La CAQ veut donner aux parents le choix de leur école

Trop de commissions scolaires tentent de garder jalousement les élèves de leur territoire dans leurs écoles, juge la Coalition avenir Québec (CAQ). Elles refusent qu'ils s'inscrivent dans des programmes particuliers ailleurs ou simplement qu'ils fréquentent une école plus près de leur domicile.
Le député de l'opposition Jean-François Roberge a déposé un projet de loi jeudi pour faire cesser ce phénomène, une proposition qui a été bien accueillie par le gouvernement.
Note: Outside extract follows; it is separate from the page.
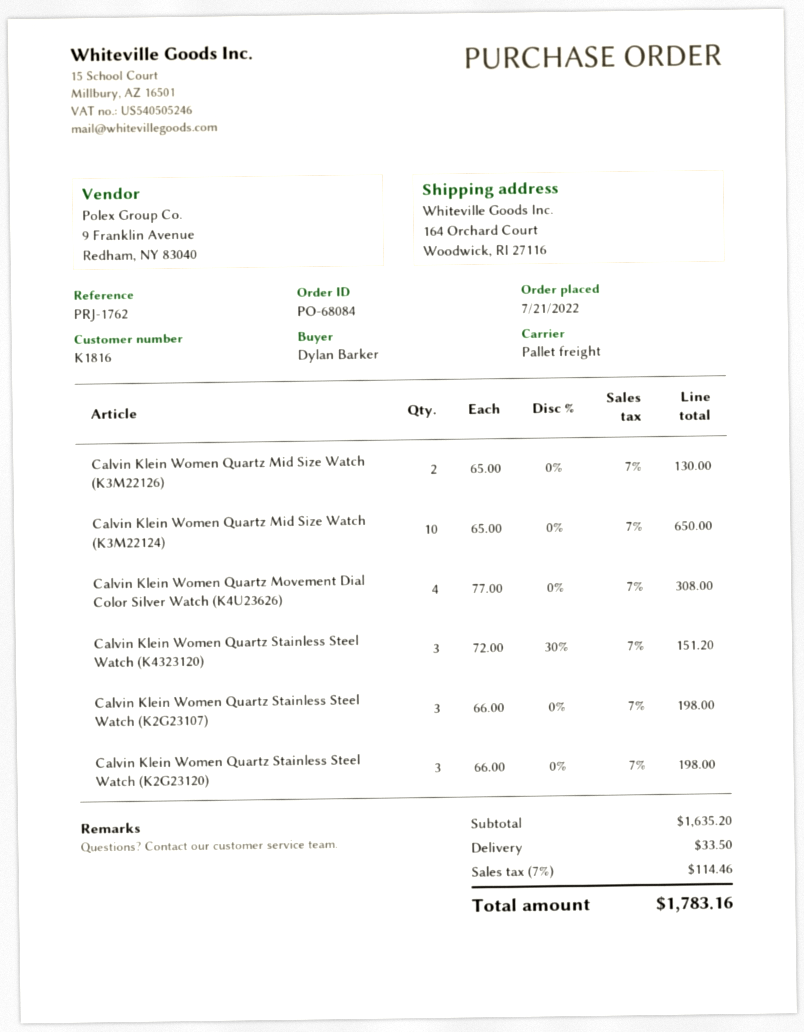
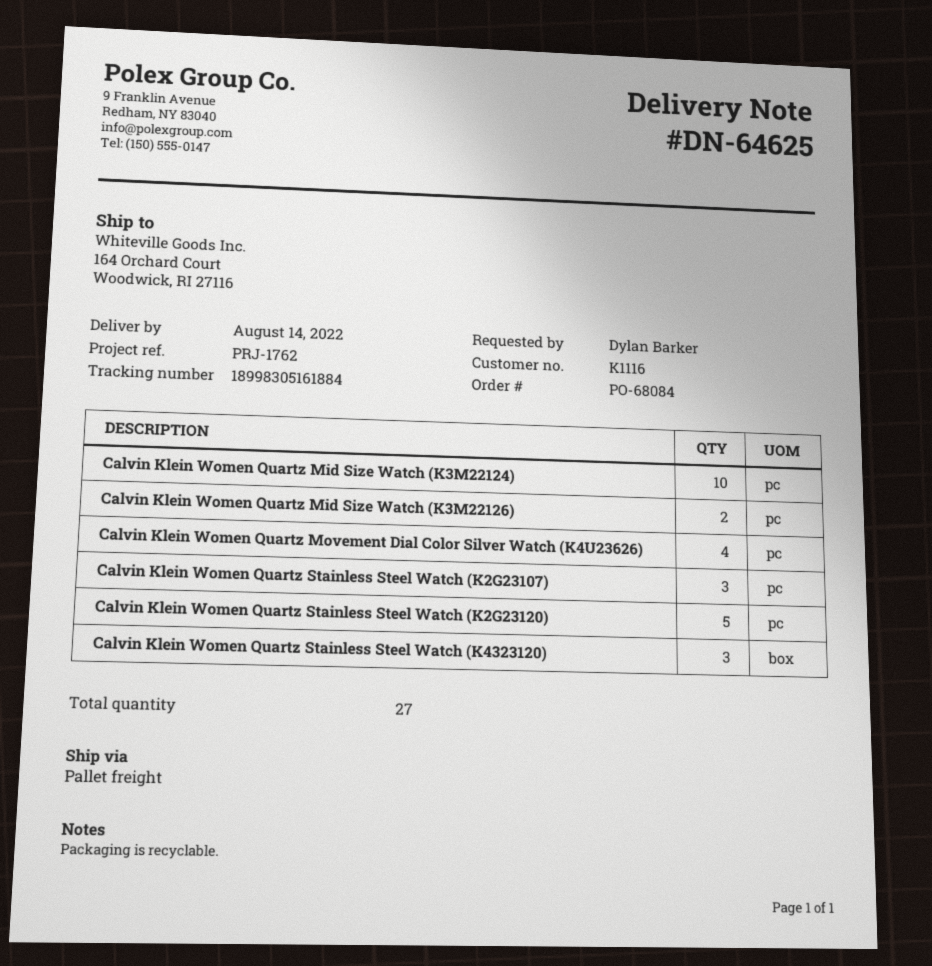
customer number: K1816 -> K1116
Calvin Klein Women Quartz Stainless Steel Watch (K2G23120): 3 -> 5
Il veut permettre aux parents de faire le choix de l'école publique qu'ils préfèrent, sans être confinés au territoire de leur commission scolaire et sans devoir demander la permission d'en sortir, comme c'est le cas actuellement.
Le député a cité en exemple des parents vivant à la frontière de la commission scolaire de Montréal, qui n'ont pas obtenu le droit d'envoyer leurs adolescents du secondaire à pied à l'école la plus proche, parce qu'elle fait partie du territoire de la commission scolaire Marguerite-Bourgeoys,
Le Soleil avait également mis en lumière l'an dernier le cas de plusieurs jeunes joueurs de soccer qui résident sur le territoire de la commission scolaire des Premières-Seigneuries, à Québec et qui n'avaient pas obtenu le droit de fréquenter le programme sport-études convoité à la commission scolaire voisine, celle de la Capitale. 
Pour M. Roberge, il s'agit «d'une obstination inexplicable» des commissions scolaires. «C'est pas dans l'intérêt de l'élève, ça ne favorise par la réussite et c'est pas pour accommoder les familles. C'est pour des raisons bureaucratiques et financières», juge-t-il.
Afin d'encadrer les mouvements d'élèves, M. Roberge soutient toutefois que les parents qui choisiraient une autre école que celle offerte par leur commission scolaire devraient fournir le transport matin et soir et s'assurer que l'école visée a l'espace nécessaire pour accueillir leur enfant. 
Ce projet de loi a été applaudi par la Fédération des comités de parents. La présidente Corinne Payne souligne qu'il adresse un problème bien réel, qui revient d'année en année. Elle espère qu'il permettra aux enfants de fréquenter l'école «qui correspond le mieux à leurs aspirations». 
À la période de questions, le ministre de l'Éducation Sébastien Proulx a quant à lui manifesté de l'intérêt pour ce projet de loi, qu'il a promis de lire et d'étudier cet été, afin d'avoir «des discussions» à ce sujet à l'automne. Il est d'accord pour dire qu'il faut «prendre en compte les intérêts des enfants et ne pas en faire des otages de procédures administratives».